# The problem
All of the data should be output character for character, except the pictures.

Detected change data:
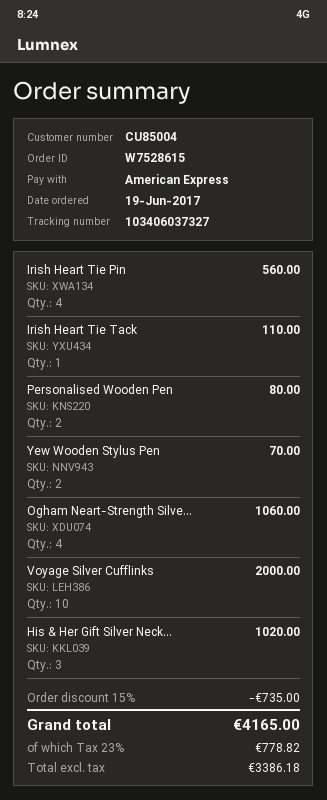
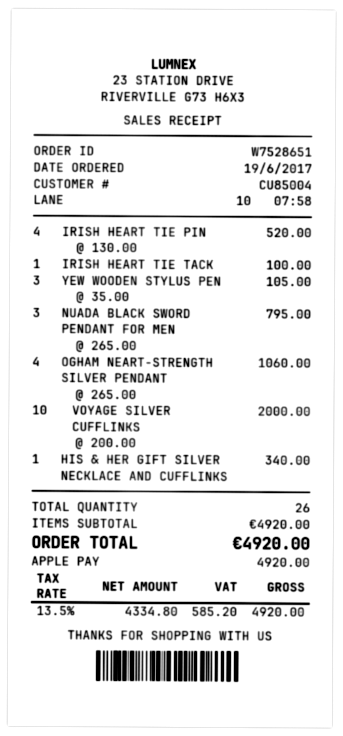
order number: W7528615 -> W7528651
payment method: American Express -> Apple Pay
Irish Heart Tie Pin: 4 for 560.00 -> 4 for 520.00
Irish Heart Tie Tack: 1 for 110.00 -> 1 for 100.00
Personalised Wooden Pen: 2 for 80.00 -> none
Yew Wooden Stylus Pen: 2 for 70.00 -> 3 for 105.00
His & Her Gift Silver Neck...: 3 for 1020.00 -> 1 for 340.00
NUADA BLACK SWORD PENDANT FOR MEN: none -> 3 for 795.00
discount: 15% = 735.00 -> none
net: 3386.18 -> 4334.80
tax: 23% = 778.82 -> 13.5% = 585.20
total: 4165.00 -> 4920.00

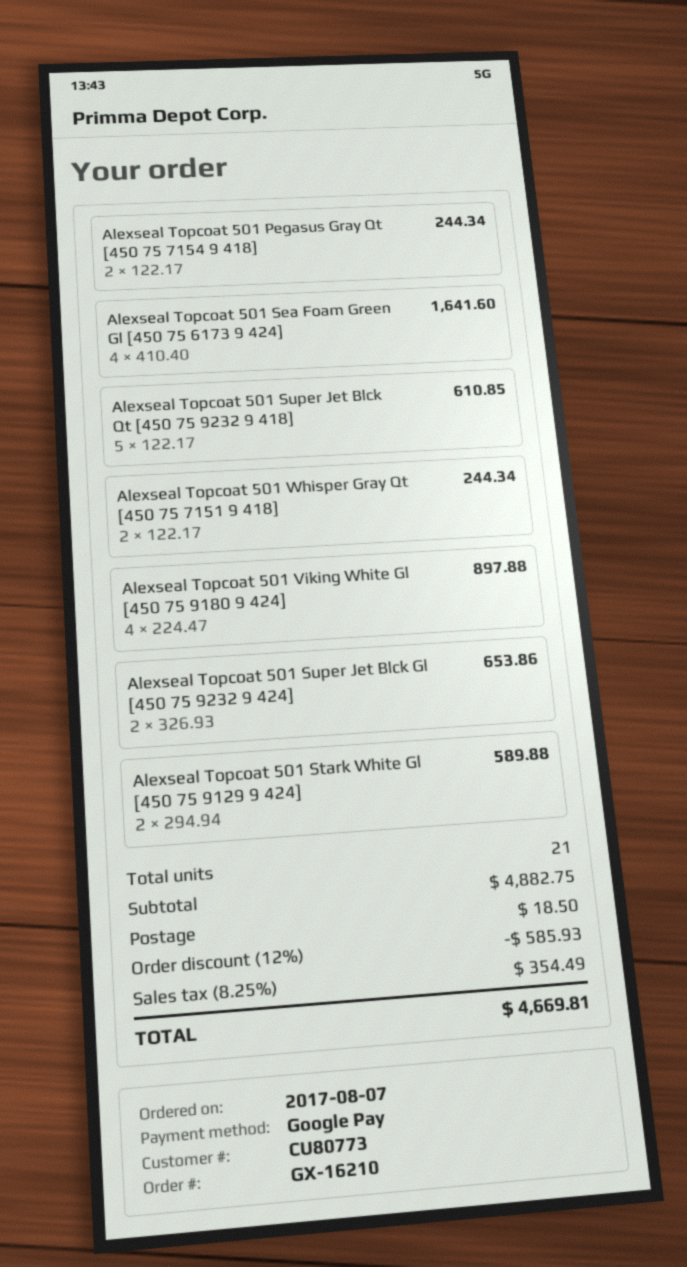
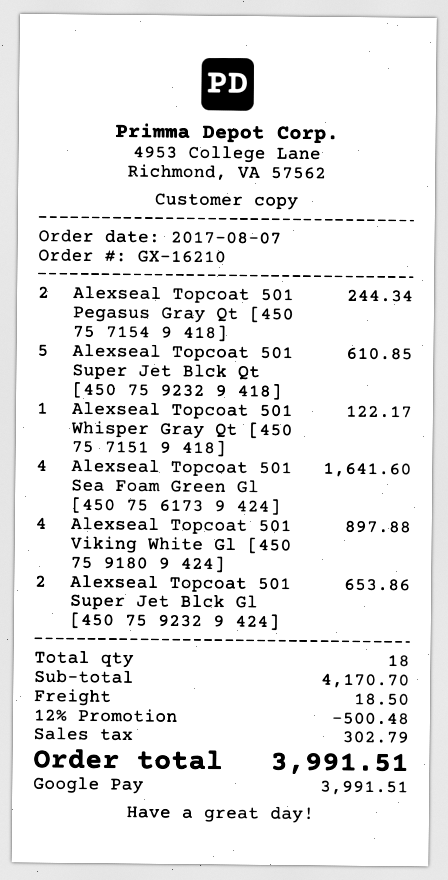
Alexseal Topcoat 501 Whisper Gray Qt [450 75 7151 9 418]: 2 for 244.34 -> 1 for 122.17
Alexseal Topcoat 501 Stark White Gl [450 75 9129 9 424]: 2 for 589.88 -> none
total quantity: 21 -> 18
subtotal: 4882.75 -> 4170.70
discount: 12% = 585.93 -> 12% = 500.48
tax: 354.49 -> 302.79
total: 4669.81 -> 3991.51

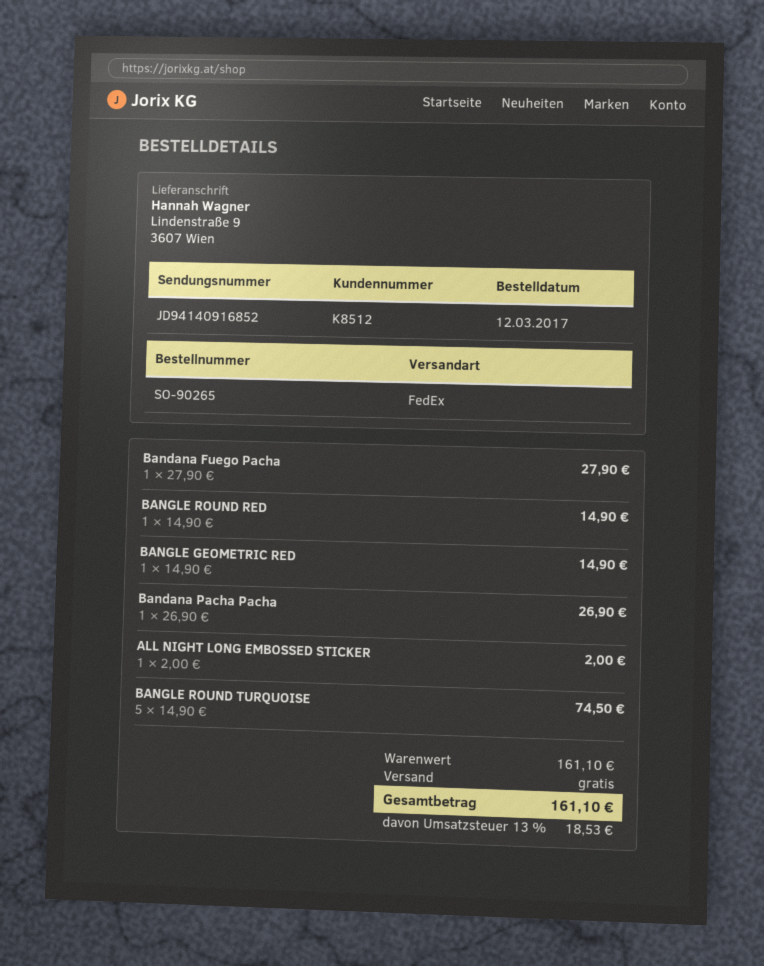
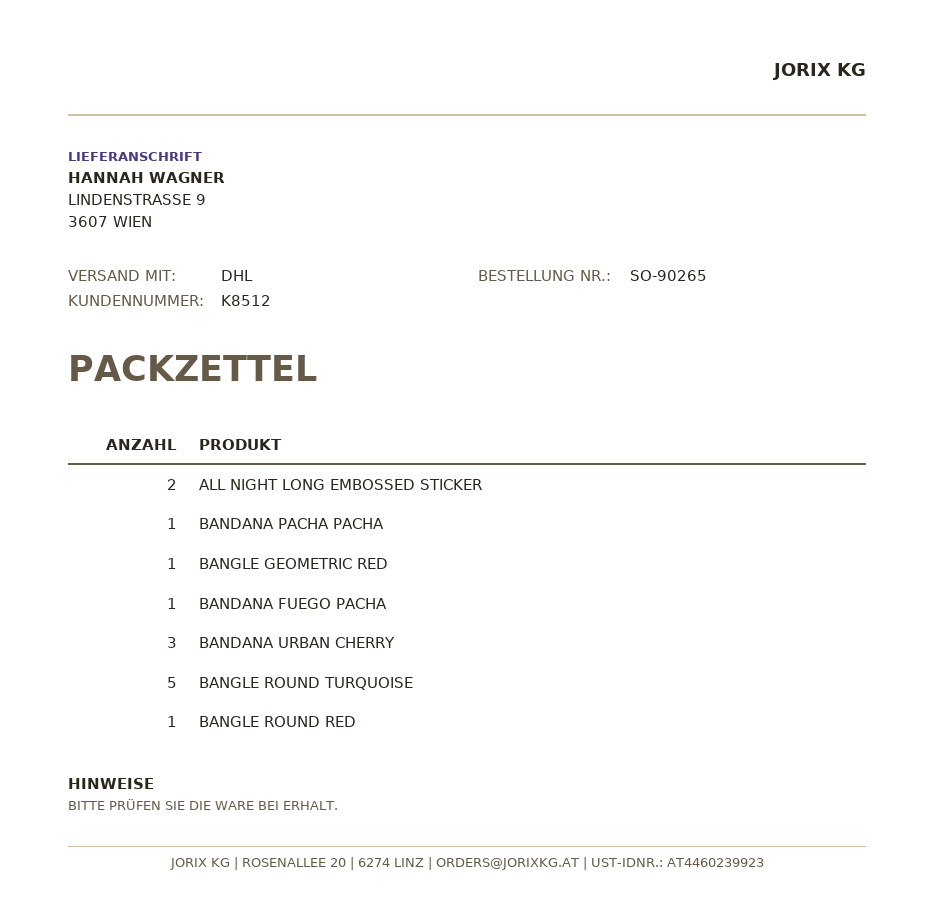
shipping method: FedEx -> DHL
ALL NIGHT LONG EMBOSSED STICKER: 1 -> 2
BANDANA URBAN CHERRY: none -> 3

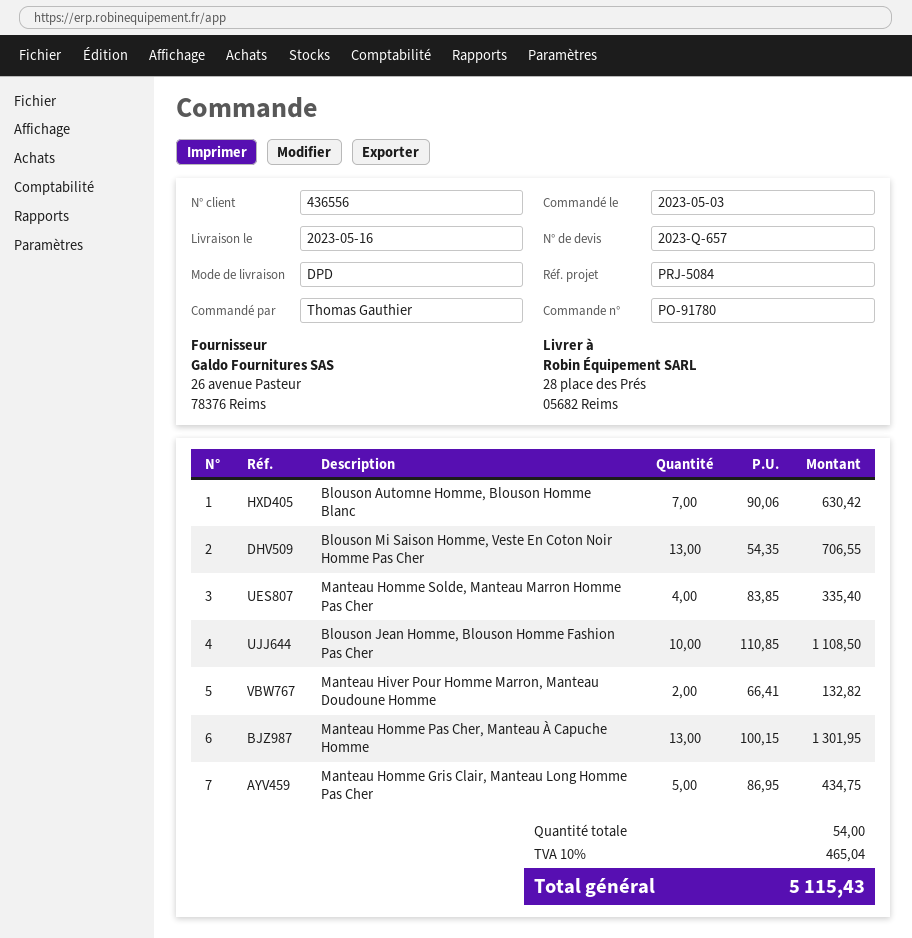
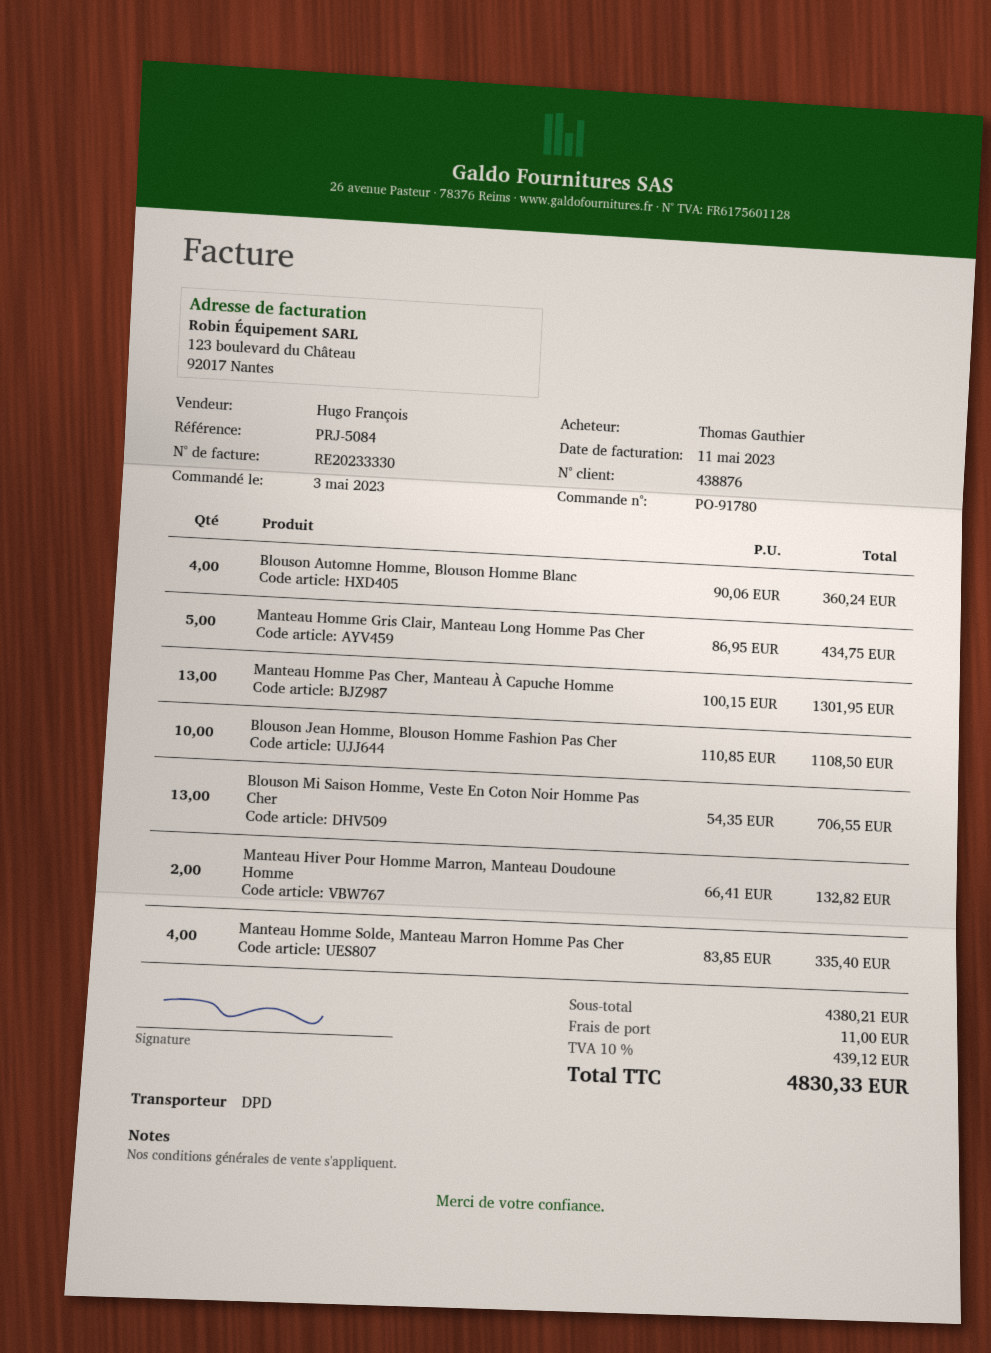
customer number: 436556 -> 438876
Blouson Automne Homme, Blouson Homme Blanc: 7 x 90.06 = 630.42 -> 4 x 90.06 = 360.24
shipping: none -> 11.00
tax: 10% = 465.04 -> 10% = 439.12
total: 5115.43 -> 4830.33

# Response box
order number: W7528615 -> W7528651
payment method: American Express -> Apple Pay
Irish Heart Tie Pin: 4 for 560.00 -> 4 for 520.00
Irish Heart Tie Tack: 1 for 110.00 -> 1 for 100.00
Personalised Wooden Pen: 2 for 80.00 -> none
Yew Wooden Stylus Pen: 2 for 70.00 -> 3 for 105.00
His & Her Gift Silver Neck...: 3 for 1020.00 -> 1 for 340.00
NUADA BLACK SWORD PENDANT FOR MEN: none -> 3 for 795.00
discount: 15% = 735.00 -> none
net: 3386.18 -> 4334.80
tax: 23% = 778.82 -> 13.5% = 585.20
total: 4165.00 -> 4920.00

Alexseal Topcoat 501 Whisper Gray Qt [450 75 7151 9 418]: 2 for 244.34 -> 1 for 122.17
Alexseal Topcoat 501 Stark White Gl [450 75 9129 9 424]: 2 for 589.88 -> none
total quantity: 21 -> 18
subtotal: 4882.75 -> 4170.70
discount: 12% = 585.93 -> 12% = 500.48
tax: 354.49 -> 302.79
total: 4669.81 -> 3991.51

shipping method: FedEx -> DHL
ALL NIGHT LONG EMBOSSED STICKER: 1 -> 2
BANDANA URBAN CHERRY: none -> 3

customer number: 436556 -> 438876
Blouson Automne Homme, Blouson Homme Blanc: 7 x 90.06 = 630.42 -> 4 x 90.06 = 360.24
shipping: none -> 11.00
tax: 10% = 465.04 -> 10% = 439.12
total: 5115.43 -> 4830.33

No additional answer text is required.